だが、我々は短期間の間に二人のデータ分析のエキスパート(ローゼンフェルドとミスリンタート)を備えたクラブから、ミスリンタートの言葉を借りれば『単に代理人を通してオファーされた選手を買うだけのクラブ』になった。
昨夏アーセナルにはテクニカルディレクターがおらず、サンジェイ、カジガオ、ローゼンフェルドのチームがエメリの望む選手を獲得した。
報道によると、ザハではなくペペを獲得すべきと進言したのはローゼンフェルドなのだという。
アスレティックによると、サンジェイはエメリとの契約延長の準備を進めていたが、それにストップをかけたのがローゼンフェルドだったのだという。
同じように、ウナイ・エメリが強烈にプッシュしていたデニス・スアレスの獲得をやめ、若手をトップチームに昇格させることで対処するように、と進言していたミスリンタートの目も確かなものだったといえるだろう。
とはいえ、データに精通していれば、すべてうまくいくかというとそういうわけでもない。アーセナルはトータルでエルネニー、ムスタフィ、ガブリエル、ルーカス・ペレスといった選手たちに70M以上を費やしているが、彼らはスタッツが良かっただけでピッチ上で違いを残せたとは言えない。
また、総合的なスタッツがあまりよくなかったため、アーセナルはグリーズマンの獲得を見送ったともいわれている。
ミスリンタートの獲得に関しても、ムヒタリアン、ソクラティス、リヒトシュタイナーなどは成功だったとは言えない。
アーセナルはより代理人主導の選手獲得モデルに移行しており、直近の3人の選手、ルイス、ソアレス、マリの3人は全員サンジェイに近しい代理人の推薦で獲得したものだ。
彼らのコストは17Mで、今の紙上を考えれば、これは代理人とのコネクションをうまく活かした獲得という見方もできる。
誤解されがちだが、アーセナルはジューラブシャンやカナレス、ジョルジュ・メンデスといった代理人たちが連れてくる選手をそのまま獲得しているわけではないだろう。
まず、分析担当スタッフも含めたテクニカルチームがエドゥの元加入しているし、アルテタもデータとビデオの分析には非常に長けている。
アスレティックが報じた通り、移籍を最終的に決断する権限はアルテタにあるらしく、彼はパブロ・マリのビデオなどを見て最後の分析を担当し、OKサインを出したそうだ。

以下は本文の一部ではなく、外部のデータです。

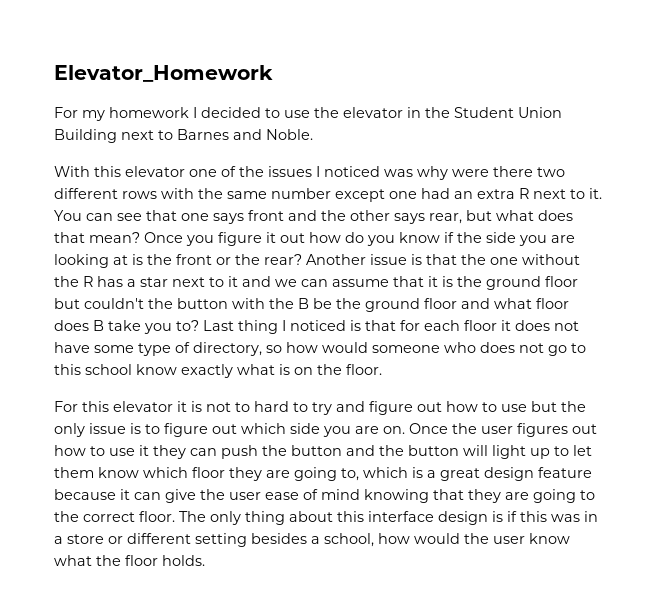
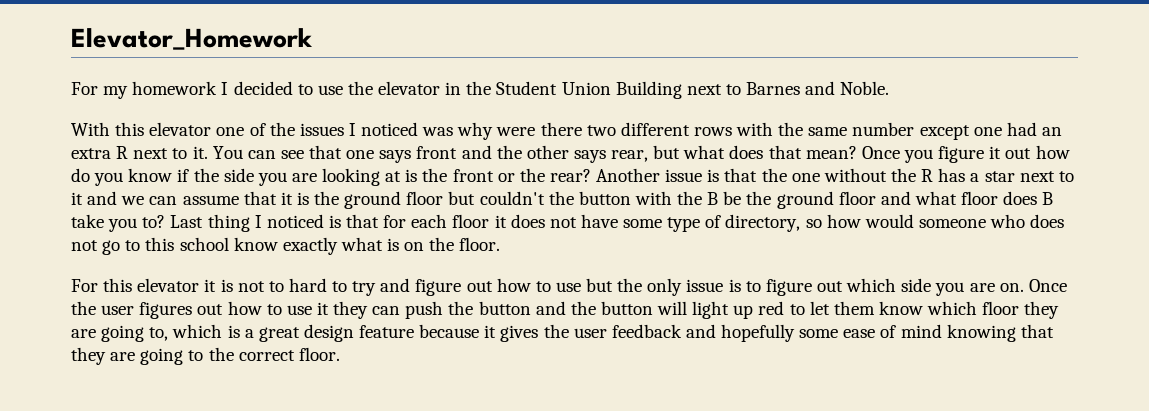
(550, 453) none -> [758,301,785,315] red
[134,489,261,503] can give the user -> [500,324,839,342] gives the user feedback and hopefully some
[179,511,598,525] [54,533,570,547] [54,555,205,566] The only thing about this interface design is if this was in a store or different setting besides a school, how would the user know what the floor holds. -> (340, 354) none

アーセナルは今季ティアニー、マルティネッリ、ペペ、サリバといった選手たちも獲得しており、彼らはスーパーエージェントたちに担当されていた選手というわけではない。
ローゼンフェルドがアーセナルを去るのは痛手だが、単にアーセナルが新しい方向に動き出しているというだけだ。テクニカルディレクターに率いられた分析チームが既に存在しているし、判断力が確かな監督もいる。
このような構造で、どちらにしろ、ローゼンフェルドにはエドゥのチームで分析を担当するくらいしかやることがなかったはずだ。
アーセナルはクラブの意思決定にかかわる人数を減らす方向に歩んでいる。もちろん多様性のある意見を取り入れるのは重要だが、それにより決定が遅れてしまうこともある。
次の夏の移籍市場は非常に興味深いものになるだろう。アーセナルにとって新しい時代の始まりであるというだけではなく、選手獲得チームにとっても新方針を披露する機会となる。
もちろん変革にはリスクが伴うが、この夏どんな選手がアーセナルに加入するか楽しみに待ちたいと思う。
(Source: http://ltarsenal.com/jaeson-rosenfeld-how-statdna-gurus-departure-will-affect-arsenals-business/)
ディスカッション
コメント一覧
練習の為だけに、ある種の選手を雇うチーム、監督がかつてはいた。今でもいるが大分減った。。アーセナルの功績は大きい。エドゥは退団後それを発信し続けてくれた。戻ってからは、「まず今いる選手が大事」といった。また、アルテタの采配、選手のチョイスも完全にスポーツ的な意味でも納得できるものであり、ローゼンバーグ氏は、安心して退団したのだろう。…20年かけて創り上げた道徳的規範は守られた。
名前間違えました。すみませんでした。